# What is required
Look through the material below for "wrapped". Copy every line that contains it.

[Opening Excerpted records section]

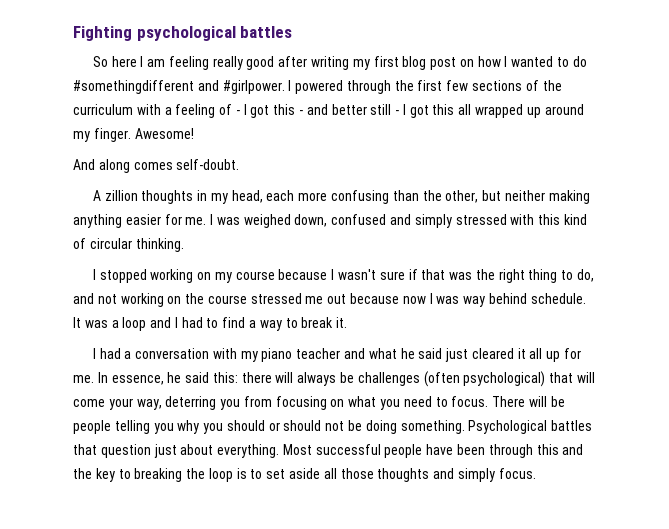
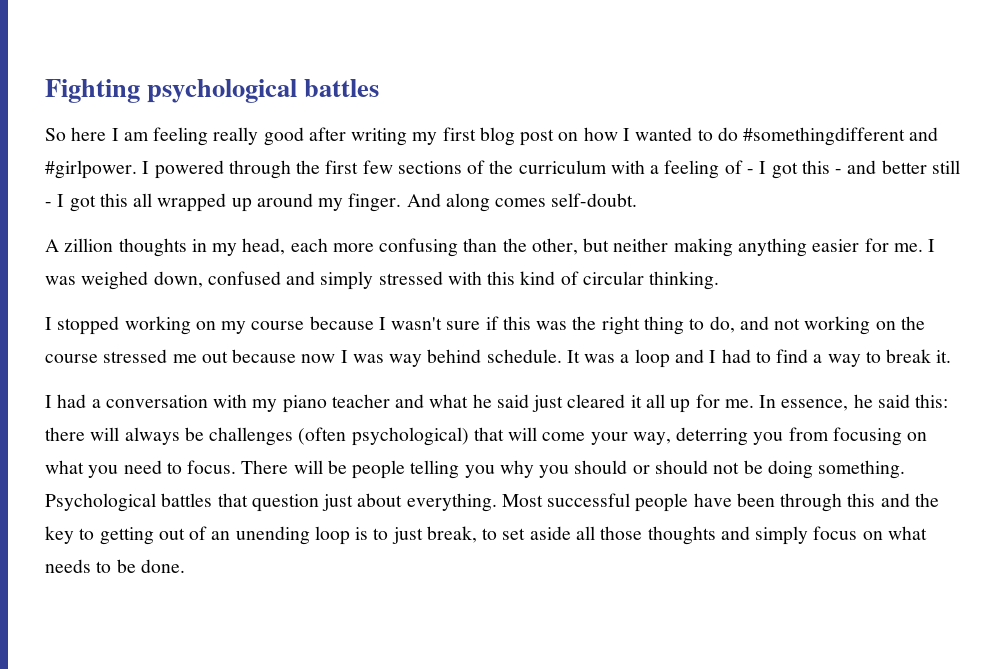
- I powered through the first few sections of the curriculum with a feeling of - I got this - and better still - I got this all wrapped up around my finger. Awesome!
- And along comes self-doubt.
+ I powered through the first few sections of the curriculum with a feeling of - I got this - and better still - I got this all wrapped up around my finger. And along comes self-doubt.
- I stopped working on my course because I wasn't sure if that was the right thing to do, and not working on the course stressed me out because now I was way behind schedule.
+ I stopped working on my course because I wasn't sure if this was the right thing to do, and not working on the course stressed me out because now I was way behind schedule.
- Most successful people have been through this and the key to breaking the loop is to set aside all those thoughts and simply focus.
+ Most successful people have been through this and the key to getting out of an unending loop is to just break, to set aside all those thoughts and simply focus on what needs to be done.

[Closing Excerpted records section]

# Task answer
- I powered through the first few sections of the curriculum with a feeling of - I got this - and better still - I got this all wrapped up around my finger. Awesome!
+ I powered through the first few sections of the curriculum with a feeling of - I got this - and better still - I got this all wrapped up around my finger. And along comes self-doubt.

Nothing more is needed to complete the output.